#### [Work item]
One part of the entries below is wanted: the lines from the one containing "If you intend" through the one containing "- 2. Type in". Write those out exactly and nothing else.

#### [Extracted records]
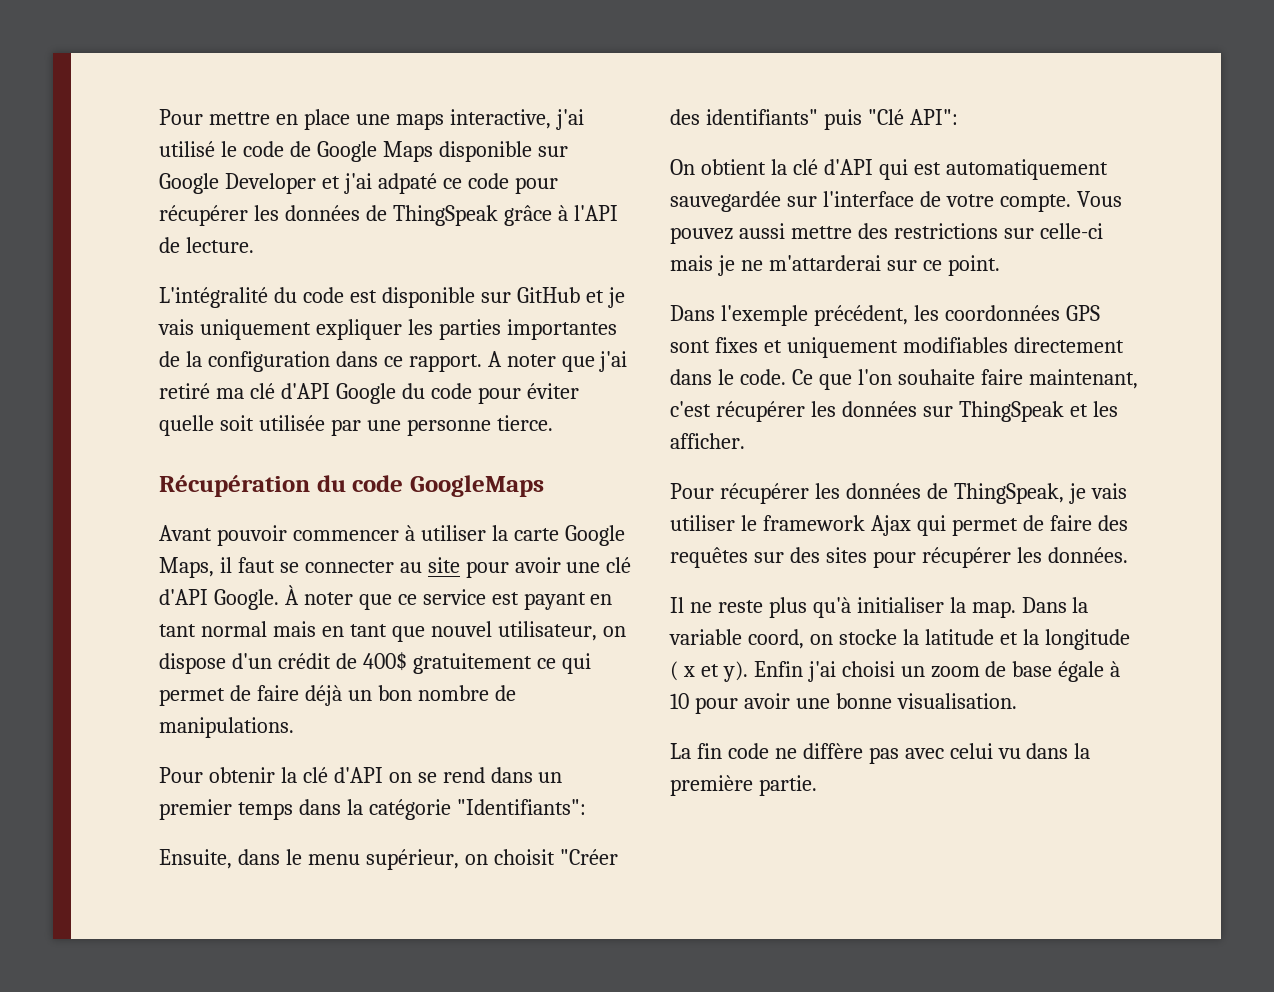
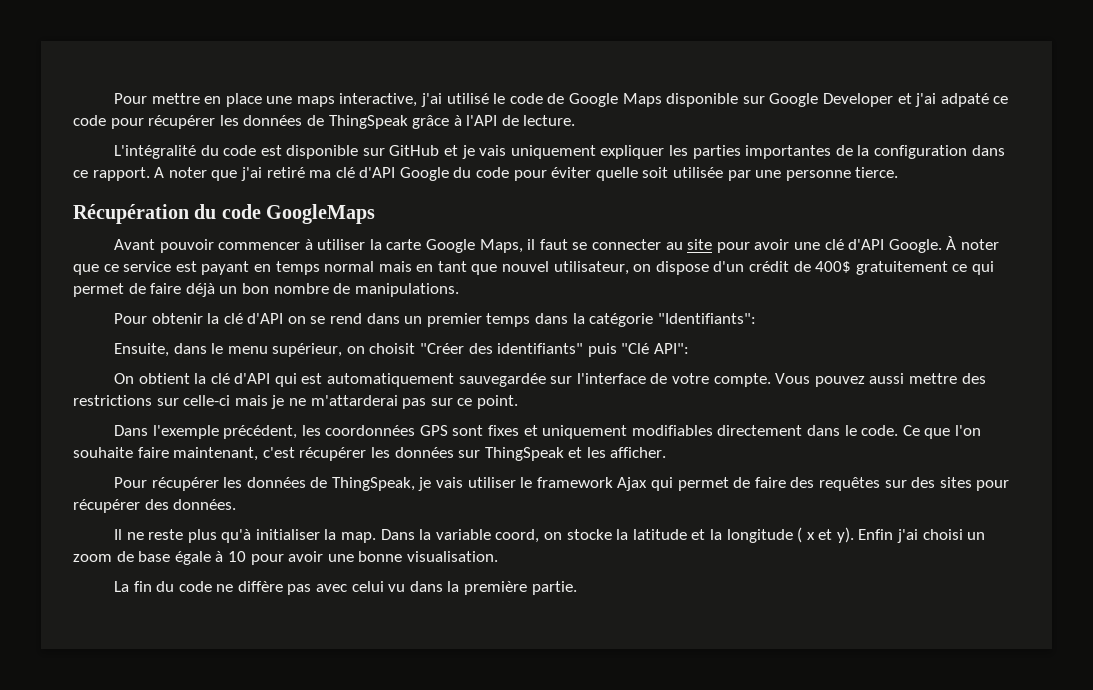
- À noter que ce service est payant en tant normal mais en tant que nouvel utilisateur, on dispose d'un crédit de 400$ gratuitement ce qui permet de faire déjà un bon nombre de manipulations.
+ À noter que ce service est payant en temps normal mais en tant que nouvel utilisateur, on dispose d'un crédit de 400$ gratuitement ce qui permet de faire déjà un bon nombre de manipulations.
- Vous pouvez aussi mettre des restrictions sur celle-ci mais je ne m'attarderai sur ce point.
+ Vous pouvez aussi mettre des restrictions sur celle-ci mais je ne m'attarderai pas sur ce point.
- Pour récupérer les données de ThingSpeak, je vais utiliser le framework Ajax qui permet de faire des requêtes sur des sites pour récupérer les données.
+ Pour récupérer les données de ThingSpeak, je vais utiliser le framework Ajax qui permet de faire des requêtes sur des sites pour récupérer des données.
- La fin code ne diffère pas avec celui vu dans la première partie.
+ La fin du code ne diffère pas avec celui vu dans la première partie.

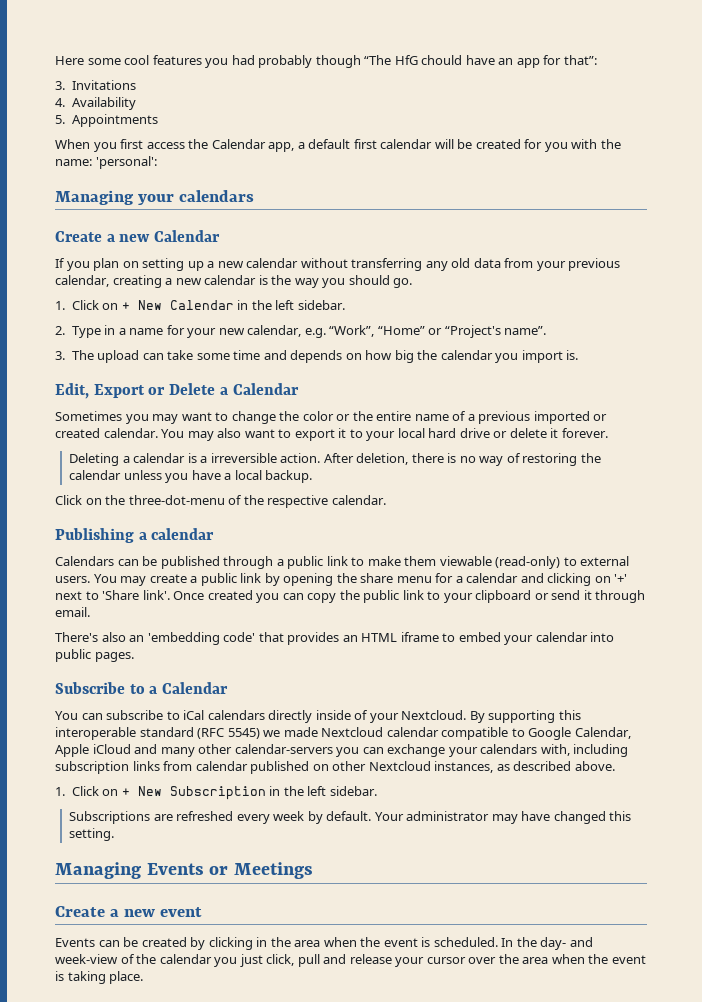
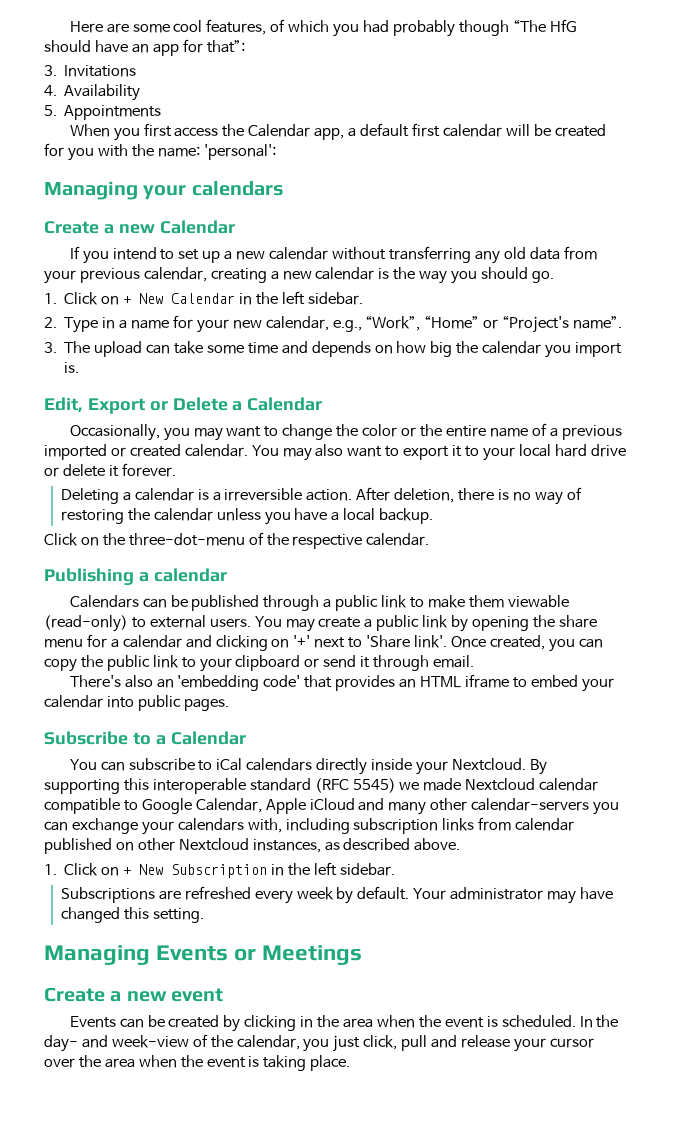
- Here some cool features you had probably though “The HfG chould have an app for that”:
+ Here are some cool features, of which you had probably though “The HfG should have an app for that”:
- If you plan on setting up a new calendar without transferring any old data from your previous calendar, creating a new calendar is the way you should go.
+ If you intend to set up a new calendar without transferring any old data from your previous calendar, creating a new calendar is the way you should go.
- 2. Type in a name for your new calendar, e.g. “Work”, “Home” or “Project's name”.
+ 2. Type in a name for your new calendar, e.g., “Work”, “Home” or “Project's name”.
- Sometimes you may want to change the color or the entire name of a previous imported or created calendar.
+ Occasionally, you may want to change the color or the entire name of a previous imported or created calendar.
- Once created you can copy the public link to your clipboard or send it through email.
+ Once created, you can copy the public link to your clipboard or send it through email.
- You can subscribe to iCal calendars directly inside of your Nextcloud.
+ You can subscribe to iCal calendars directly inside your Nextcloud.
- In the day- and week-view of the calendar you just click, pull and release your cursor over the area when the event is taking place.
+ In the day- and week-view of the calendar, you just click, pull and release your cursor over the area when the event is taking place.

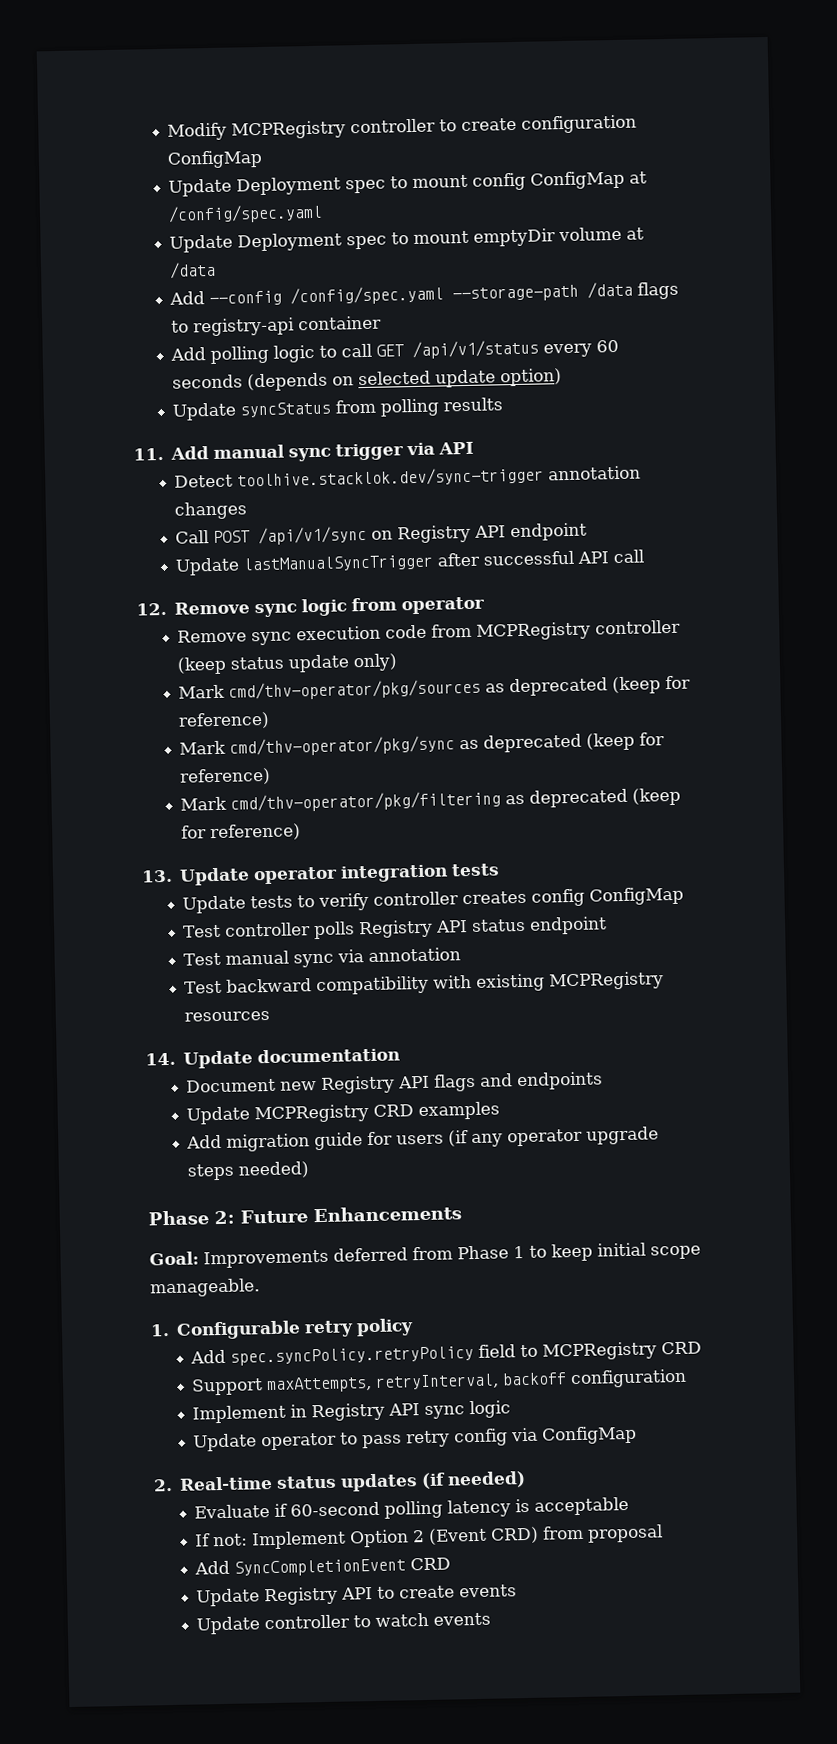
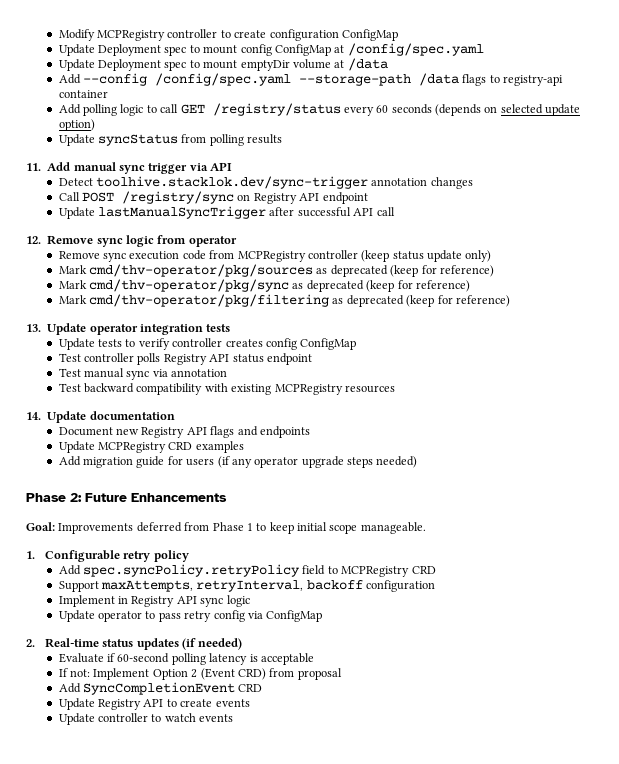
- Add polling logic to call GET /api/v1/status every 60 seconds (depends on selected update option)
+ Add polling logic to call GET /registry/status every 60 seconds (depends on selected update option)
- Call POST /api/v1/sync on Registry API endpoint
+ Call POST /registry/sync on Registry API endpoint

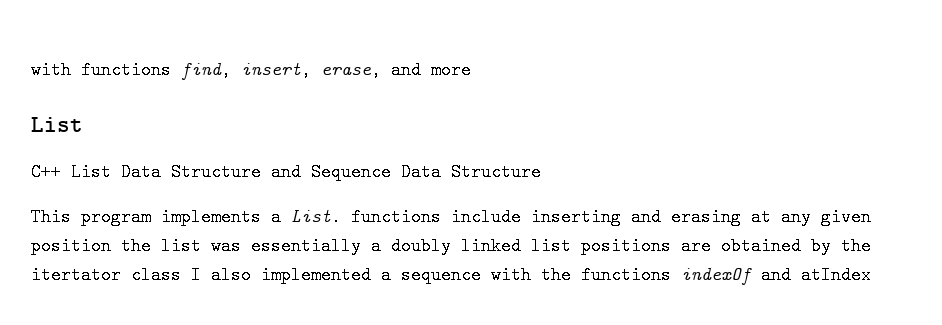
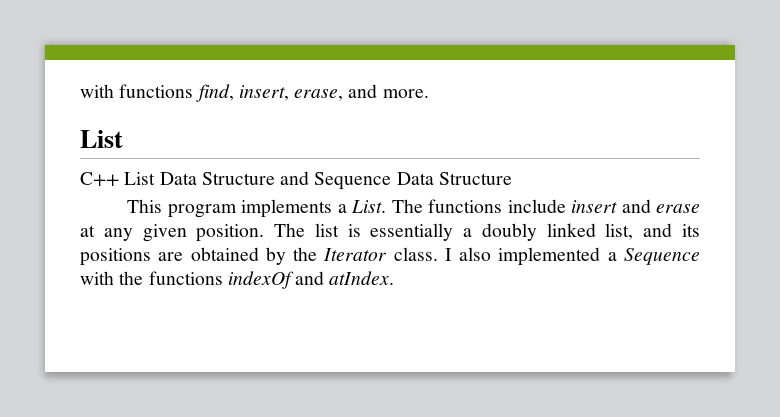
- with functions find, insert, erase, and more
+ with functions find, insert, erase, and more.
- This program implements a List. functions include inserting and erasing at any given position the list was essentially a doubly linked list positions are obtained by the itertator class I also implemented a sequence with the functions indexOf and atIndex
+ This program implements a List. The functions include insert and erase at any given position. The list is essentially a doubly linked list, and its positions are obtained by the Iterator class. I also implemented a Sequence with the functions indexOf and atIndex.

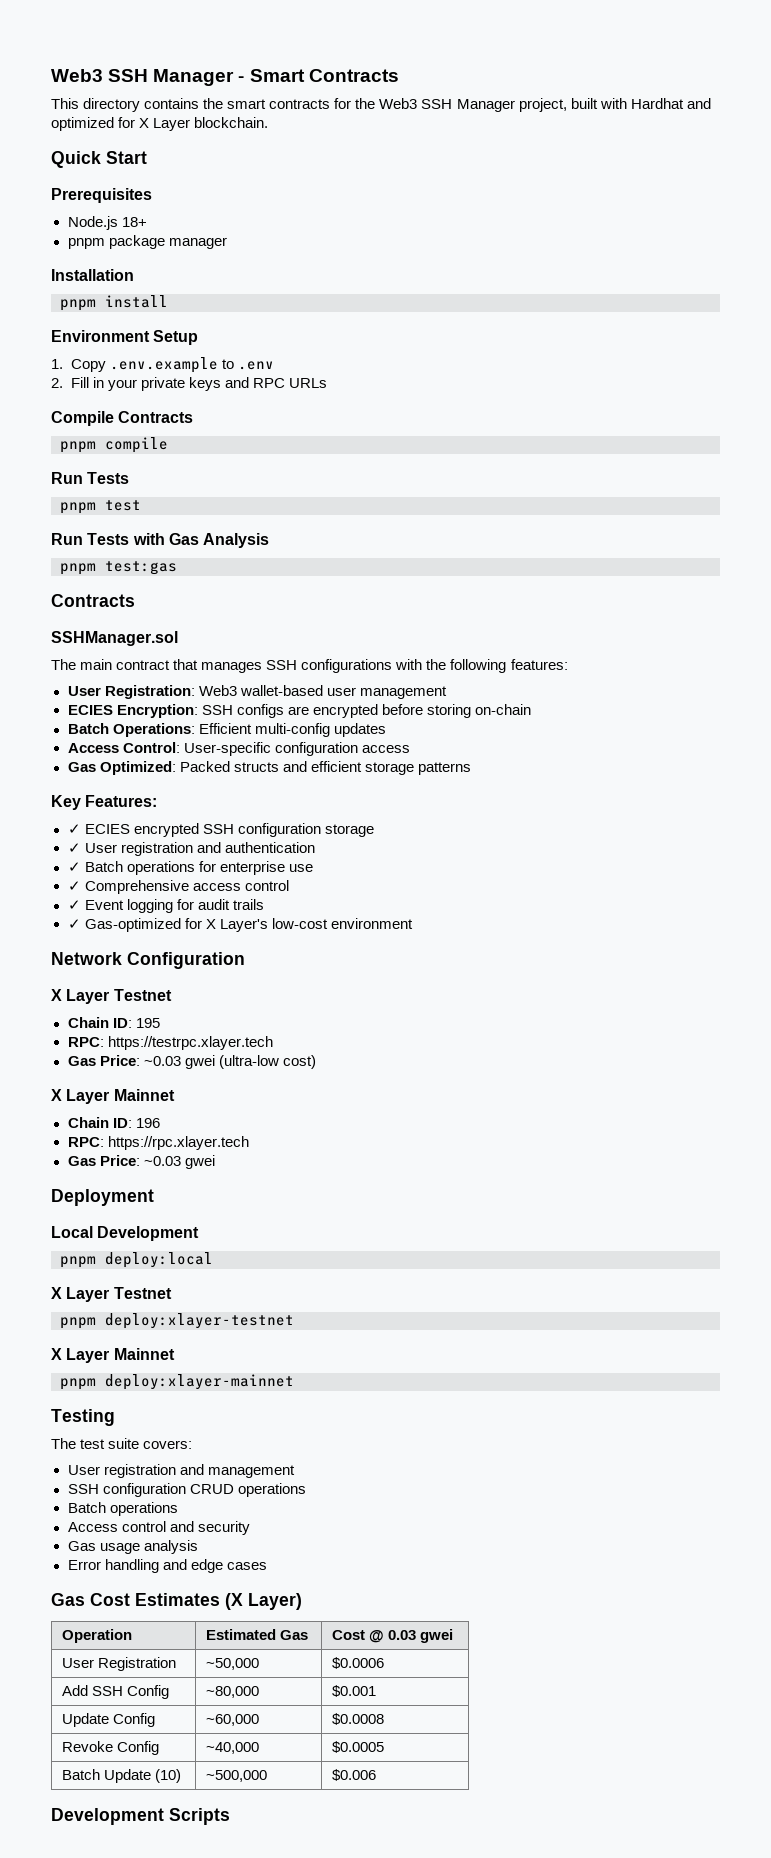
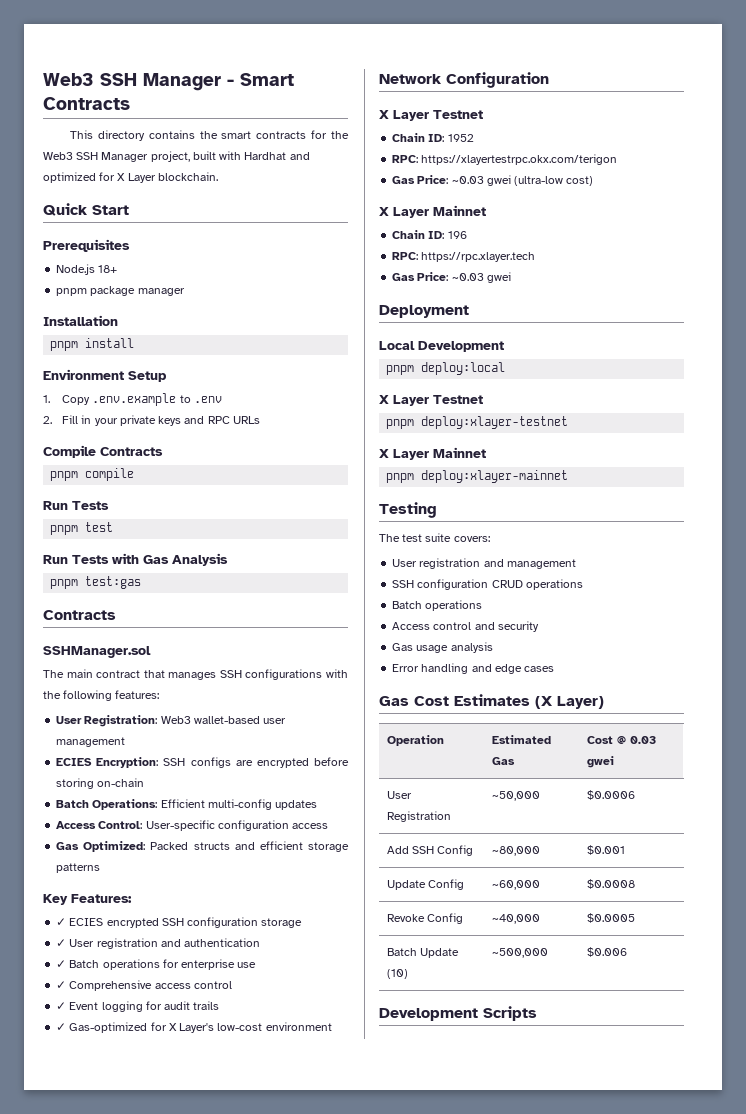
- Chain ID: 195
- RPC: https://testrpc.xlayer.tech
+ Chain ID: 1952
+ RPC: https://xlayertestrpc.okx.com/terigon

#### [Exercise solution]
+ If you intend to set up a new calendar without transferring any old data from your previous calendar, creating a new calendar is the way you should go.
- 2. Type in a name for your new calendar, e.g. “Work”, “Home” or “Project's name”.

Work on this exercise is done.